Introduction and principles (UK wide)
Published 25 March 2026
This part of the strategy applies to the whole of the UK.
Introduction
Context
Since the start of the 20th century, the UK has faced 6 major pandemics, with COVID-19 being the UK’s most severe since the 1918 to 1920 H1N1 influenza outbreak. In the UK, COVID-19 killed over 200,000 people and left significant proportions of the population with long-term health consequences. Communities experienced significant loss, grief and isolation, and many of those already facing inequalities experienced higher levels of death, illness and financial loss.[footnote 1]
As we saw during the COVID-19 pandemic, measures to control pandemics can also disrupt supply chains, labour markets, education and other services. This can then:
- exacerbate and widen inequalities
- harm mental health and wellbeing
- cause significant social and economic upheaval in the short and long term
While pandemics of this scale are rare, major epidemics are far more common and milder pandemics still cause significant damage. A future pandemic is a certainty - we just don’t know when it will happen or what will cause it. It would most likely be caused by a virus, though it could also be caused by bacteria or fungi. It could be spread by one or more of the routes of infection transmission, with the 5 main transmission routes being:
- respiratory
- oral
- blood or sexual
- touch
- vector borne (when infection is transmitted through a living organism such as a mosquito)

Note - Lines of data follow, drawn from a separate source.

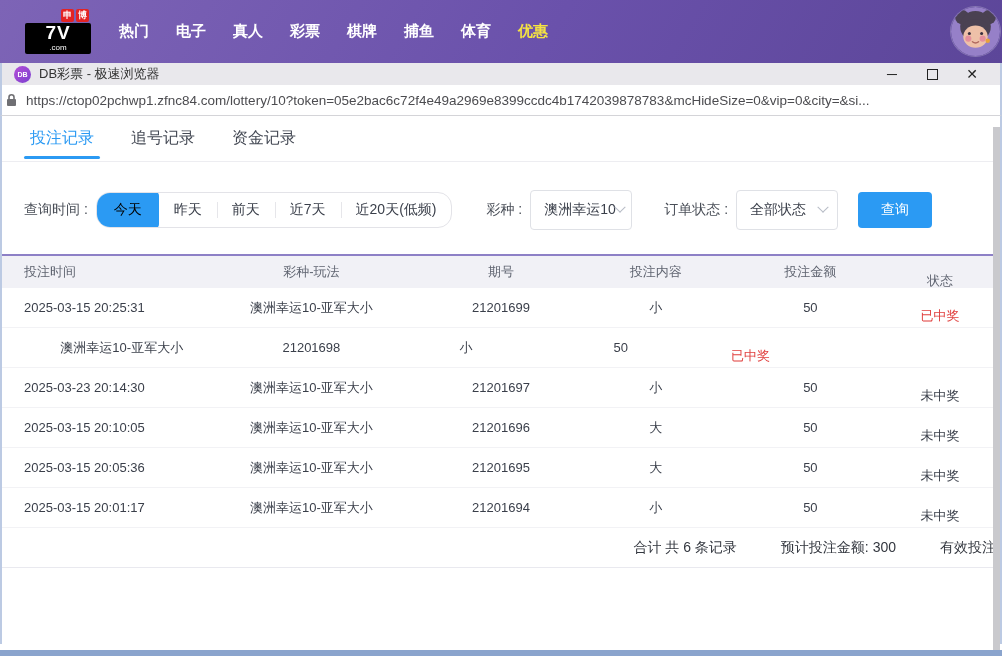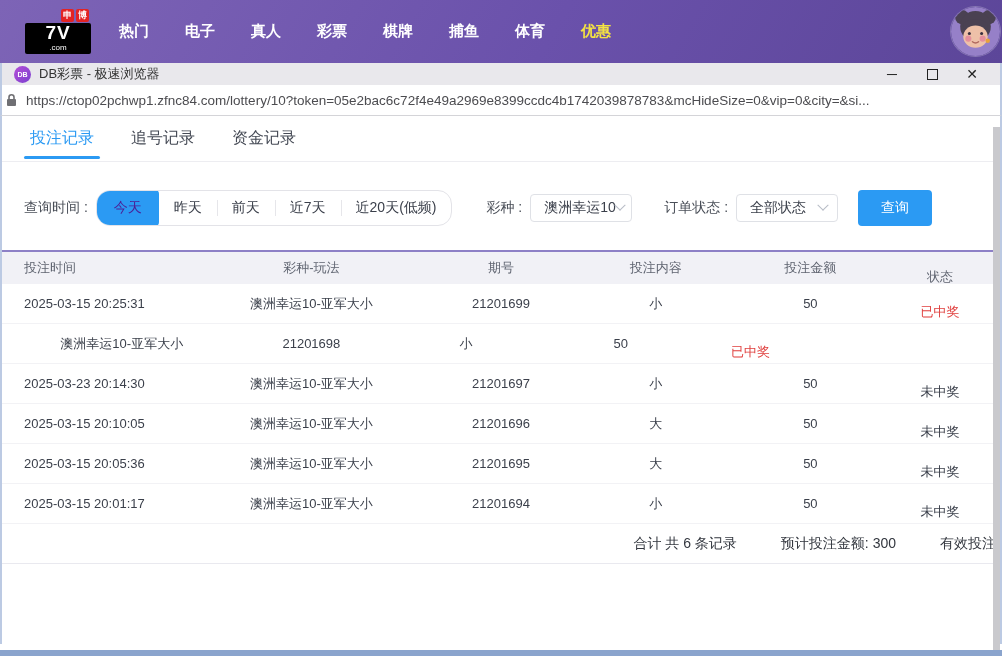--- a/index.html
+++ b/index.html
@@ -18,7 +18,7 @@
                text-align:center; line-height:20px; border-radius:2px 2px 0 0; }
   .logo-com { background:#000; color:#fff; font-size:8px; text-align:center; line-height:9px;
               padding-bottom:2px; border-radius:0 0 2px 2px; }
-  .nav-items { display:flex; gap:36px;justify-content:center; }
+  .nav-items { display:flex; gap:27px;justify-content:center; }
   .nav-item { color:#fff; font-size:15px; font-weight:bold; cursor:pointer; white-space:nowrap; }
   .nav-item.highlight { color:#f5e342; }
   .avatar { position:absolute; right:2px; top:7px; width:49px; height:49px; border-radius:50%;

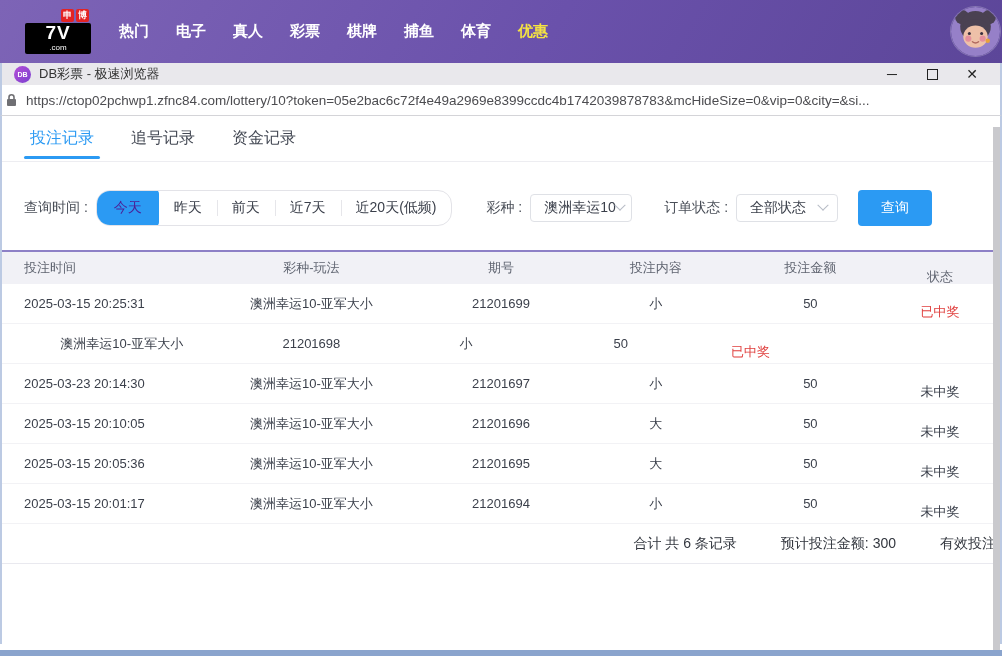--- a/index.html
+++ b/index.html
@@ -61,7 +61,7 @@
                 overflow:hidden; height:36px; margin-right:34px; }
   .time-opt { position:relative; padding:0 15px; font-size:14px; color:#3a3f4a; cursor:pointer;
               height:36px; display:flex; align-items:center; white-space:nowrap; }
-  .time-opt.active { background:#2b9af3; color:#4c1d95; padding:0 17px; border-radius:12px 4px 4px 12px; }
+  .time-opt.active { background:#2b9af3; color:#000000; padding:0 17px; border-radius:12px 4px 4px 12px; }
   .time-opt:not(.active):not(.first-plain)::before { content:""; position:absolute; left:0; top:10px;
               width:1px; height:16px; background:#e6e6ea; }
   .dropdown { display:flex; align-items:center; justify-content:space-between; width:102px; height:28px;

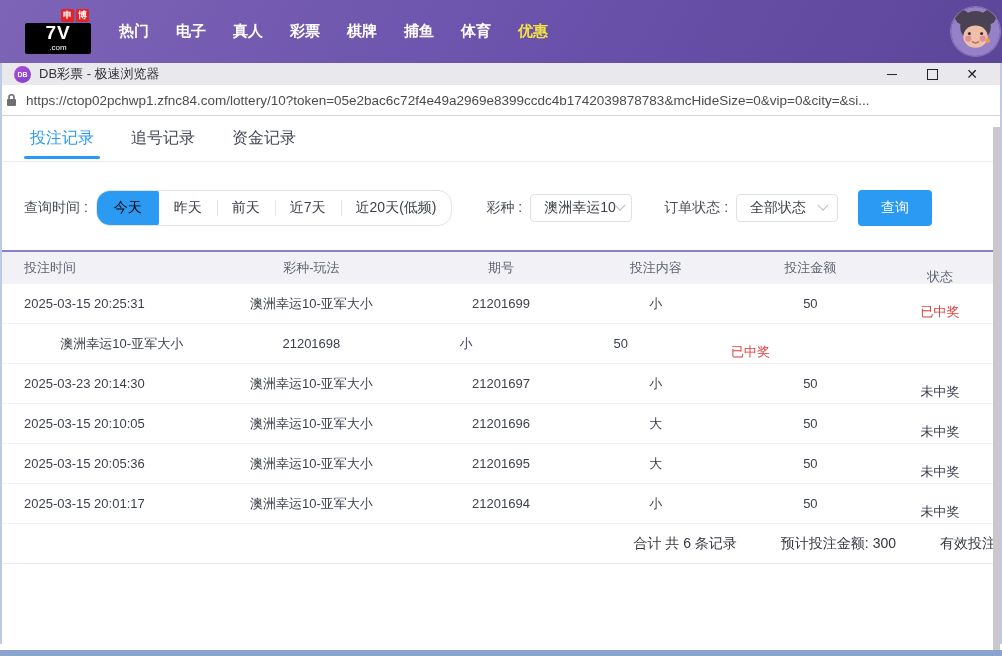--- a/index.html
+++ b/index.html
@@ -64,7 +64,7 @@
   .time-opt.active { background:#2b9af3; color:#000000; padding:0 17px; border-radius:12px 4px 4px 12px; }
   .time-opt:not(.active):not(.first-plain)::before { content:""; position:absolute; left:0; top:10px;
               width:1px; height:16px; background:#e6e6ea; }
-  .dropdown { display:flex; align-items:center; justify-content:space-between; width:102px; height:28px;
+  .dropdown { display:flex; align-items:center; justify-content:space-between; width:102px; height:40px;
               border:1px solid #dfe1e6; border-radius:4px; padding:0 10px 0 13px; cursor:pointer;
               font-size:14px; color:#3a3f4a; margin-right:32px; white-space:nowrap; }
   .chev { width:8px; height:8px; border-right:1.5px solid #b7bcc6; border-bottom:1.5px solid #b7bcc6;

As outlined in the UK government’s Chief Medical Officer’s annual report 2025: infections, recognising transmission routes is central to building capabilities for pandemic preparedness.
Any strategy to prepare for a future pandemic must acknowledge that:
- no 2 pandemics, even if caused by the same pathogen, are identical
- a future pandemic could spread through one or more routes of transmission
- the most affected or vulnerable groups differ each time
The ‘reasonable worst-case scenario’ in the National Risk Register 2025 projects 50% of the UK population falling ill, with 1.34 million hospitalisations and 840,000 deaths, in an unmitigated respiratory pandemic.
Pandemics are the highest-impact natural hazard in the National Risk Register, with evidence suggesting likelihood has increased over the past century.[footnote 2] Climate change, shifts in land use (such as deforestation), intense farming methods and urban expansion, and increasing global mobility are creating new opportunities for diseases to emerge and spread. Advances in technology and geopolitical challenges increase the risk of pandemics with unnatural origin.
Global preparedness for pandemics is also shifting. There is greater global investment in life sciences than ever before and the historic World Health Organization (WHO) Pandemic Agreement adopted by the World Health Assembly demonstrates appetite for continuing international collaboration.
On the other hand, the global context is shifting - protectionism is rising, the full impacts of reduced international donor funding are still emerging and the roles of prominent actors in global health security have changed. As the UK government’s National Security Strategy 2025 acknowledges, international co-operation may become more challenging.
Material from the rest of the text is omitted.